If the police officer doesn’t turn on the camera or somehow the video is erased, I would argue that the jury should infer that the evidence that has been spoiled would have been favorable to a client. George Lyon, Washington, D.C., defense attorney
Under the proposal from the ACLU and Berkeley Law, courts would officially offer this guidance to juries.
There is precedent for these sorts of jury instructions. In police interrogations, for example, officers used to be able to question suspects in custody without recording it. Now, over 20 states impose consequences for failing to record, often by instructing jurors to treat testimony with special caution in cases in which there is no video documentation of the interrogation.
States like South Carolina have also passed statutes requiring officers to record audio and video of all DUI field sobriety tests.

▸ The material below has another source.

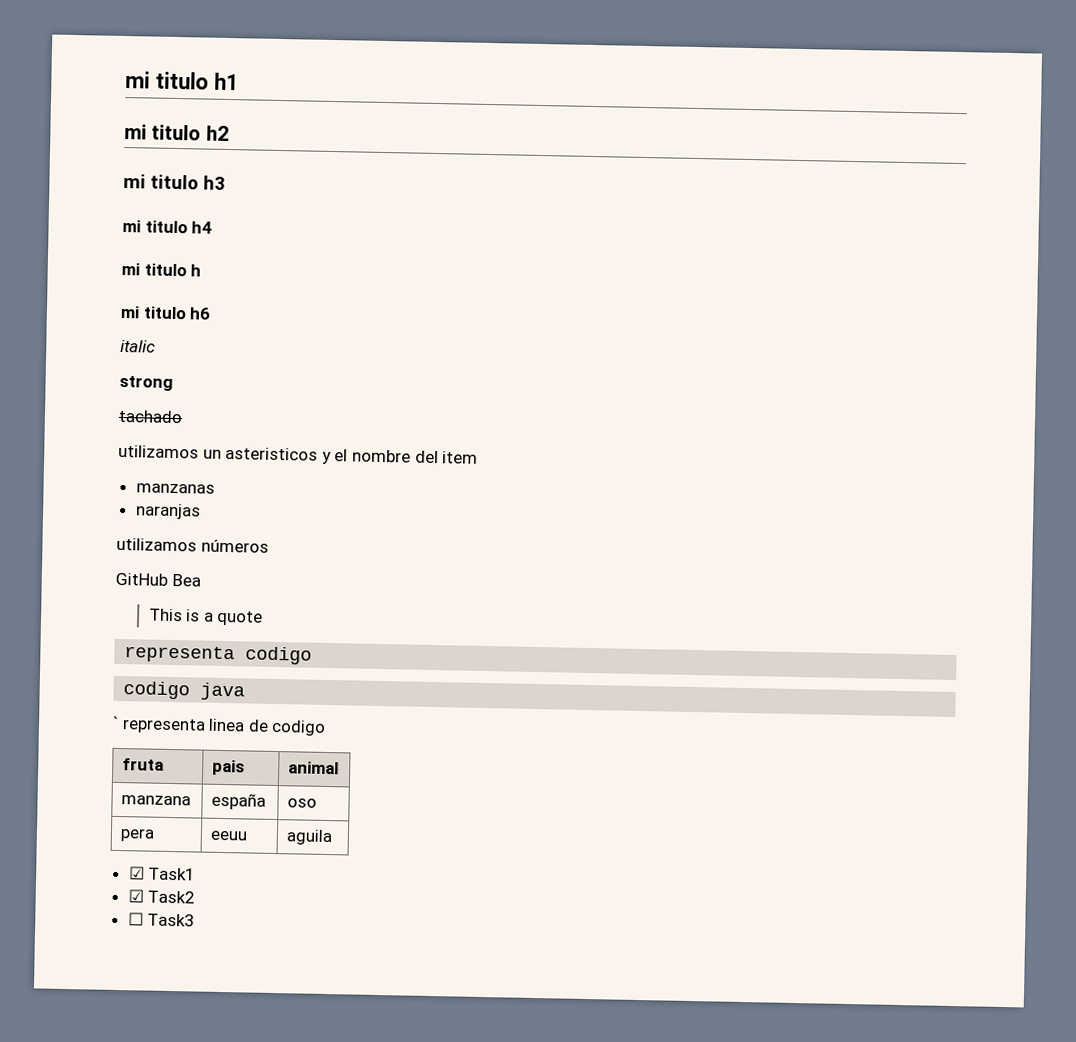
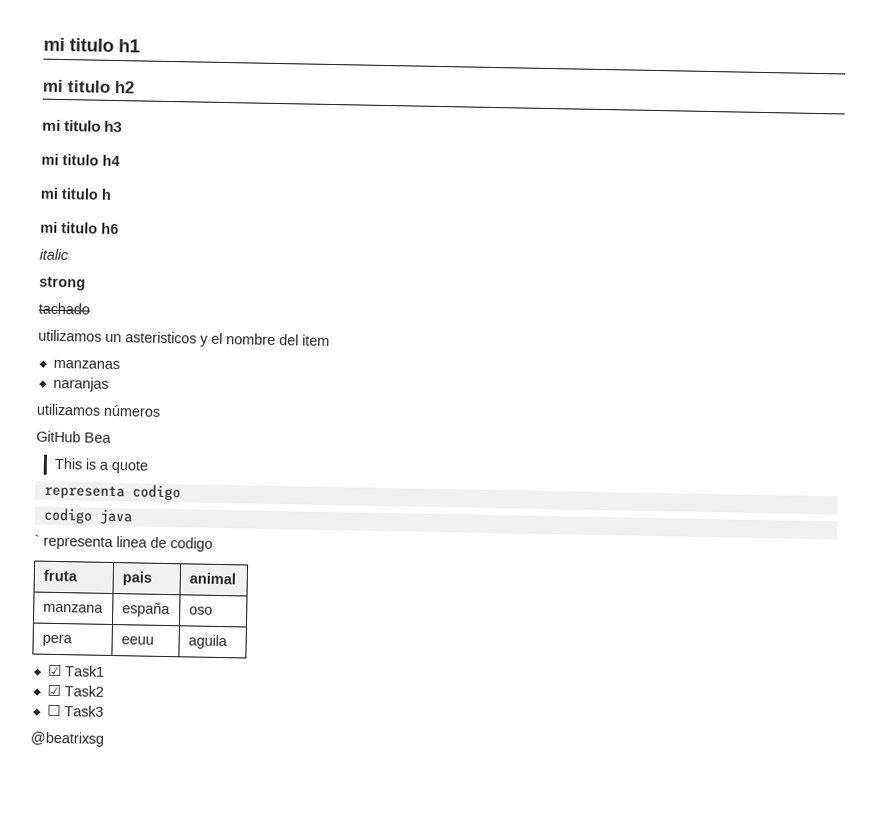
+ @beatrixsg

A failure to do so will typically lead courts to dismiss charges, as they view such oversights as fatal to most cases.
“If the footage shows someone stumbling around, it’s hard for them to say that they weren’t impaired under those circumstances,” Lyon said. “By the same token, if they don’t appear to be impaired, the camera evidence is gonna show that as well.”
Although courts may be able to help force the hand of police who have shown resistance to calls for change, they’re not a substitute for strong body camera policies designed to compel departments to commit to accountability and transparency. Still, in the current political climate, some legal experts believes it may take creative, unorthodox approaches like this to achieve certain policy goals.
“Given what happened in the last presidential election, we may need to look elsewhere for progress on things like police reform,” Crump said. “This is a constructive effort to offer another way forward.”
Clarification: Catherine Crump’s title has been updated to reflect that she is no longer with the ACLU.